IOF (Financial Transactions Tax) may apply to short-term operations or foreign exchange contracts linked to export finance, although agricultural exports often benefit from reduced or zero IOF rates.

Collateral registration and transfer (eg, fiduciary transfer of land or pledges) may incur notarial and registry fees, and in some cases ITBI (transfer tax) when ownership is effectively transferred.

General Enforcement Framework

In Brazil, agribusiness agreements are governed by the Civil Code and the Code of Civil Procedure, with strong legal protection for private autonomy and contractual freedom, particularly when the agreement is executed between legal entities. Courts routinely uphold obligations in rural credit agreements, supply contracts and collateral instruments, provided they meet formal requirements and comply with public policy.

Judicial Enforcement

  • Ordinary lawsuits (Ações Ordinárias): when a dispute arises over contract performance, such as failure to deliver crops or repay loans, parties may file a civil lawsuit. Courts will analyse the evidence, contract terms and applicable statutes to determine liability, and may award damages or compel performance.
  • Enforcement proceedings (Execução de Título Executivo): certain agribusiness instruments (eg, CPRs, promissory notes, credit contracts) qualify as extrajudicially enforceable titles, meaning they can be enforced directly in court without a prior ruling on the merits.

In these proceedings, the creditors may request the seizure of assets (including the issuance of a court order for search and seizure), the freezing of bank accounts and/or the auction of collateral, all subject to judicial oversight.

Out-of-Court and Accelerated Enforcement

Arbitration

While less common in small-scale rural contracts, arbitration is increasingly used in high-value agribusiness transactions, particularly when involving corporate players, export contracts or foreign investment. Brazilian law fully supports arbitration, and arbitral awards (including foreign ones) are enforceable before national courts.

General Trend: Litigation Still Predominates

In Brazil, litigation remains the most common method for resolving agribusiness disputes, particularly among small and mid-sized producers, co-operatives and local financial institutions. This preference is driven by factors such as lower perceived costs, familiarity with the judicial system, and the routine enforceability of contracts like CPRs and rural credit notes through executory civil actions. Moreover, the judiciary is the only authority vested with coercive power (poder coercitivo), which reinforces its central role in enforcing obligations, compelling performance and ensuring asset recovery when voluntary compliance fails.
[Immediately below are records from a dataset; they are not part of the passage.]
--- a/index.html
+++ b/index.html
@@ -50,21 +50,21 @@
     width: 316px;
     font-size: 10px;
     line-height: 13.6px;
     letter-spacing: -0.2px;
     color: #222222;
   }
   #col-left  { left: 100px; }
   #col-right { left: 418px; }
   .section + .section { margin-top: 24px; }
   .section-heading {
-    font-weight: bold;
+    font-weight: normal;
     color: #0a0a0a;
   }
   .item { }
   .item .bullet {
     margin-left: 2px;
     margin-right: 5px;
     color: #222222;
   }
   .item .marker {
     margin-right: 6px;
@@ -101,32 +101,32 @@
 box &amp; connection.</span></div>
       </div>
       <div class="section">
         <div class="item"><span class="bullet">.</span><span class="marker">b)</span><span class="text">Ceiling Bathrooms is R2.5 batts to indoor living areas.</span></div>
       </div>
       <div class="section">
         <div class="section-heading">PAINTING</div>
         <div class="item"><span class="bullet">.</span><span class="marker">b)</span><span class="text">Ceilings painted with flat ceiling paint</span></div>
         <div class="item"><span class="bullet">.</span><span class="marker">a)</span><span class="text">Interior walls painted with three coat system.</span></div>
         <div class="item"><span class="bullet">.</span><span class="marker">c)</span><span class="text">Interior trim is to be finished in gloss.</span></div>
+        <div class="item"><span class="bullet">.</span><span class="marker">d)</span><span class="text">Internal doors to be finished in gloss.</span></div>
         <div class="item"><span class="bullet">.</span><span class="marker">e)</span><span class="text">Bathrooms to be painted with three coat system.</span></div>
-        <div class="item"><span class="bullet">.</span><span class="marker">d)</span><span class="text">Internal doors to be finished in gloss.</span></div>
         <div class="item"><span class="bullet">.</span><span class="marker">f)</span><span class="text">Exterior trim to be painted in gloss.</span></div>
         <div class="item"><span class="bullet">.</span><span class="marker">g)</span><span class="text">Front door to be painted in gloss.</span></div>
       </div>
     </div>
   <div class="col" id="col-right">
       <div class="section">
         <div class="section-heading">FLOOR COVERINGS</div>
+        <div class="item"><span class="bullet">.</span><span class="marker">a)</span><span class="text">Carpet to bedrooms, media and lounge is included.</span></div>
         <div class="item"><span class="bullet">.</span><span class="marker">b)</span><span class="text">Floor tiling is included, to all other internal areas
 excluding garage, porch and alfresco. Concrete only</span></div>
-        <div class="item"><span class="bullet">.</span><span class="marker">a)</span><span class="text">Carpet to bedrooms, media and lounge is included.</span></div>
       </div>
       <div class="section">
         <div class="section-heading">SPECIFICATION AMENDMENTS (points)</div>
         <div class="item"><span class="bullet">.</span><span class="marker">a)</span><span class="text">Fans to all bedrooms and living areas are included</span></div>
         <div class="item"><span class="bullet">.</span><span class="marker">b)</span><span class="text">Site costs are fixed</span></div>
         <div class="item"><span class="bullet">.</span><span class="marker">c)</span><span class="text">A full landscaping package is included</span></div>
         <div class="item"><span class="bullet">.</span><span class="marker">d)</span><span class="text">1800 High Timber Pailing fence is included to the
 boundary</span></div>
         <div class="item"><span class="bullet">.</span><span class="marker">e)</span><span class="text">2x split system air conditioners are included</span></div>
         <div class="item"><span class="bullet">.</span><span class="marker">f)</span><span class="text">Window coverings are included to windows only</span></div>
Growing Use of Arbitration in Complex Deals

However, arbitration is gaining ground, especially in high-value, cross-border or capital markets transactions involving:

  • large agribusiness companies and trading houses;
  • structured finance instruments (eg, CRAs, FIAGROs);
  • international supply and export contracts; and
  • land lease and investment agreements involving foreign capital.

These contracts often contain arbitration clauses, with proceedings administered by institutions such as the Arbitration Chamber of the International Chamber of Commerce (ICC), Centro de Arbitragem e Mediação da Câmara de Comércio Brasil Canadá(CAM-CCBC), the Brazilian Centre for Mediation and Arbitration (CBMA) or arbitration chambers linked to commodities exchanges.
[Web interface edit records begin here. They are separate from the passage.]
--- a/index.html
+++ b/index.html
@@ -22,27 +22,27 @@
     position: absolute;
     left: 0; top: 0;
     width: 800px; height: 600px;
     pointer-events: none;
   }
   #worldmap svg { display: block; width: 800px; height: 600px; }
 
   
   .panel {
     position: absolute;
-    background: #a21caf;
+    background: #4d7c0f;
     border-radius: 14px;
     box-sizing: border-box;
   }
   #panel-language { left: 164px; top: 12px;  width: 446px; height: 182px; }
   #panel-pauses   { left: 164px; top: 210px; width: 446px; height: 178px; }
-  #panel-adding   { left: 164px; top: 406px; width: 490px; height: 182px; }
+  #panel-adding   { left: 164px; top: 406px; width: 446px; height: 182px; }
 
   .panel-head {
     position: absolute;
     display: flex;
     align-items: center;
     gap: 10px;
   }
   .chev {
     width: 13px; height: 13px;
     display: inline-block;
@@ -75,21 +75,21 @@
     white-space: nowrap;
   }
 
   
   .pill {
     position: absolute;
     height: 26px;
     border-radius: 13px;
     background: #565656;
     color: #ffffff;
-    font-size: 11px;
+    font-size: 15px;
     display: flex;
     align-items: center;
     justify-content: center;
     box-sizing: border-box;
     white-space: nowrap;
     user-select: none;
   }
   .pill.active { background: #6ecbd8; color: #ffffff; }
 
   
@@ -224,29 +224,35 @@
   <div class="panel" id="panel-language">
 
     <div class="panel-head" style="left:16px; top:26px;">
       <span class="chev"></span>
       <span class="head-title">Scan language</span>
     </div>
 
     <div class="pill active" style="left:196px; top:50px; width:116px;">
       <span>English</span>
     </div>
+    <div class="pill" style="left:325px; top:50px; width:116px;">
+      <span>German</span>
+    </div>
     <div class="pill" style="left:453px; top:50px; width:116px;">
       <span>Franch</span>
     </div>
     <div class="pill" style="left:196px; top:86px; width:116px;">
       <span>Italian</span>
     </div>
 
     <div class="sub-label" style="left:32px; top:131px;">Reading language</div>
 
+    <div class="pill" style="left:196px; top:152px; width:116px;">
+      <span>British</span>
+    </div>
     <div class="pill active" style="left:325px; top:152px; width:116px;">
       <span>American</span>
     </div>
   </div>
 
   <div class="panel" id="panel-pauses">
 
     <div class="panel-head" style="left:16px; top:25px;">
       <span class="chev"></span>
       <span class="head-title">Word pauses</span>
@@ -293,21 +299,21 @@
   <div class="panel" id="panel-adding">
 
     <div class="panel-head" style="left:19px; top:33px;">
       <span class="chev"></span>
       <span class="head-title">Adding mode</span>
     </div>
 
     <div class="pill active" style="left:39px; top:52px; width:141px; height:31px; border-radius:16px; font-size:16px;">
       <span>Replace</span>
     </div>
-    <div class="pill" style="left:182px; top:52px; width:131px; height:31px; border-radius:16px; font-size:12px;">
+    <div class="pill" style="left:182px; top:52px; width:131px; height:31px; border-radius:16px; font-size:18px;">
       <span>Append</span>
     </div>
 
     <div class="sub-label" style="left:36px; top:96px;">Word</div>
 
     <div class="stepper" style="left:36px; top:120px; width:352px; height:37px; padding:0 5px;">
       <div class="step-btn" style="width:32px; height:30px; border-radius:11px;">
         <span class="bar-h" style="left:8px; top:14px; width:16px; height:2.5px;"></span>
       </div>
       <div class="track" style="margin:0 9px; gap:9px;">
Brazil provides a robust legal framework for creditor protection in agribusiness, with several mechanisms that enable efficient enforcement of collateral and minimise credit risk. These tools are especially important in a sector where weather, market volatility and land tenure uncertainty can affect repayment.

Key Enforcement Mechanisms

Extrajudicial foreclosure (Alienação Fiduciária)

The fiduciary transfer of ownership – used for both movable and immovable assets – allows creditors to repossess and sell collateral without court intervention, as long as the contract and registration meet the legal requirements. This mechanism is widely used for rural machinery, vehicles and land in structured finance. The Brazilian Supreme Federal Court (STF) recently confirmed the legality of the extrajudicial recovery of assets (General Repercussion for Broad Legal Impact No 982).

Pledge enforcement (Penhor Rural)

Pledges over crops, livestock, equipment or inventory can be enforced through judicial foreclosure, where the court orders the seizure and sale of the asset. Proper registration in the appropriate registry (eg, Deeds and Documents or Central Collateral Registry) is essential for enforceability and priority.

Warehouse receipts (CDA/WA)

These documents represent title to stored agricultural products and can be transferred or pledged as collateral. They offer strong legal protection and streamlined enforcement through asset seizure or transfer in case of default.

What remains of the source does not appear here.